The equating of the aims of Exner’s programme with those of Freud’s has produced also a secondary gain. Both in Freud’s time and in ours, the stress on problems of the body at the expense of consideration of relations between the body and the mind has paradoxically had the effect of desexualizing the motives of psychoanalysis: as Freud reports in his Introductory Lectures, the triumphant discovery of the theme of childbirth as an underlying leitmotif in many cases of hysteria provided those authorities who were looking for it with the semblance of a refutation of Freud’s general theory of sex. The physiological reductionist is generally led to the same conclusion about psychoanalysis: “there’s nothing sexual about childbirth”.

The sexual nature of feeding at the breast has recently been denied by an author attempting to provide a “comprehensive intellectual biography” of Freud, and the grounds for the denial turn out to be that Freud was supposedly a “crypto-biologist”, influenced by “psychophysics”, and thus unable to avoid the distortion of clinical findings by this prior commitment to metaphysics.
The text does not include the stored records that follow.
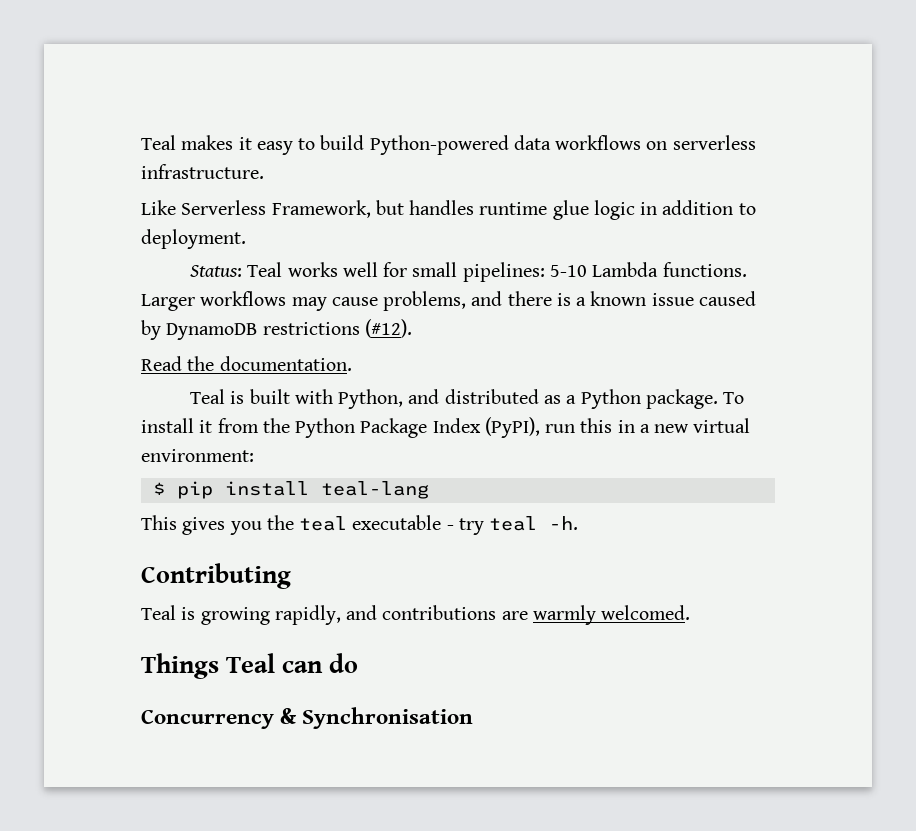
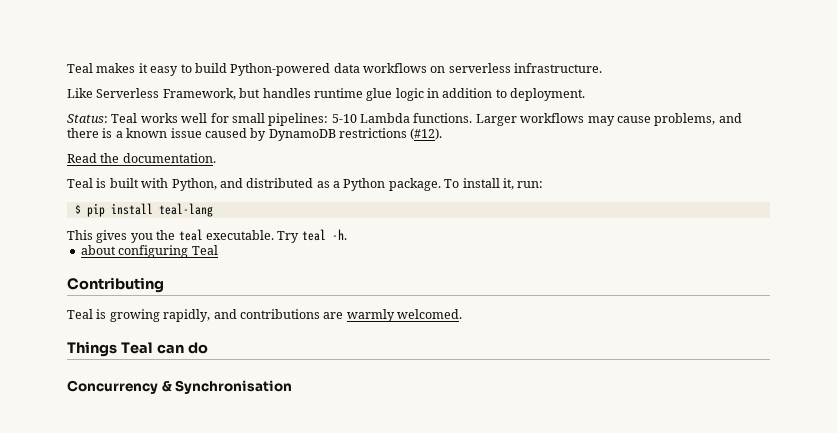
[199,417,751,438] [141,449,254,462] it from the Python Package Index (PyPI), run this in a new virtual environment: -> [502,178,544,190] it, run:
[352,515,484,535] executable - try -> [205,230,300,243] executable. Try
(579, 523) none -> [80,245,218,258] // about configuring Teal

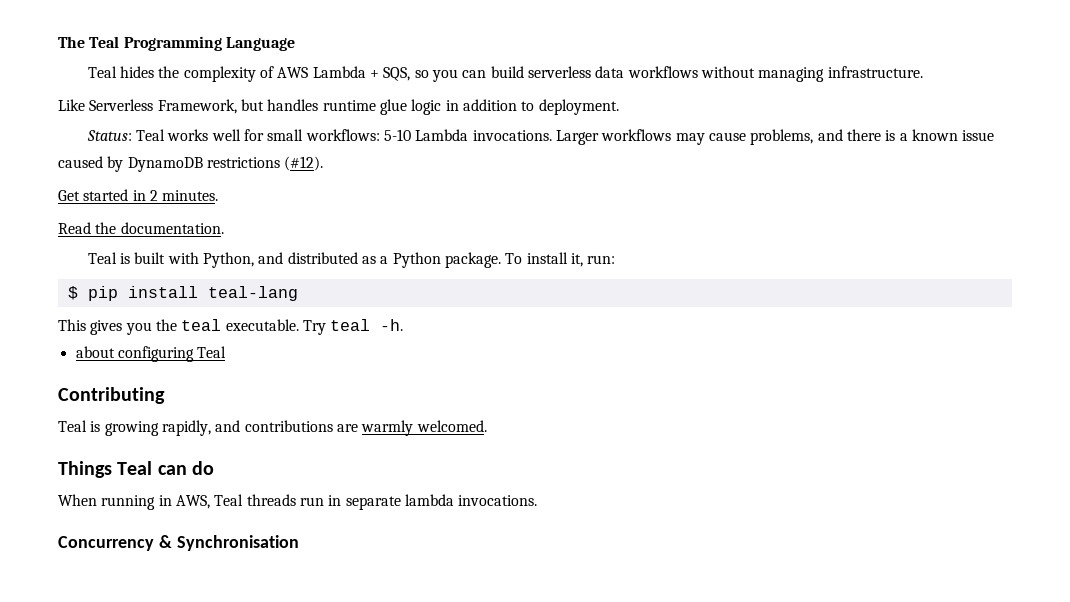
[67,63,511,76] Teal makes it easy to build Python-powered data workflows on serverless -> [58,36,295,51] [87,66,825,82] The Teal Programming Language // Teal hides the complexity of AWS Lambda + SQS, so you can build serverless data workflows without managing
[268,113,329,126] pipelines: -> [305,129,380,141] workflows:
[413,113,473,123] functions. -> [472,130,552,141] invocations.
(443, 134) none -> [58,189,219,201] // Get started in 2 minutes.
(208, 348) none -> [58,494,538,510] // When running in AWS, Teal threads run in separate lambda invocations.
Such absurdities are fairly common in the literature that tries to construct programmes of influence on Freud’s work, thereby hoping to tame Freud’s clinical work by subjecting it to a world-view. In Sulloway’s case, this search for influencing “myths” leads him to attempt to describe the Project in some detail, without making one single reference to desire. The problem of desire is juggled away by a large proportion of authors writing on the Project. Perhaps it is time to center the question of influence on this question of the place of desire.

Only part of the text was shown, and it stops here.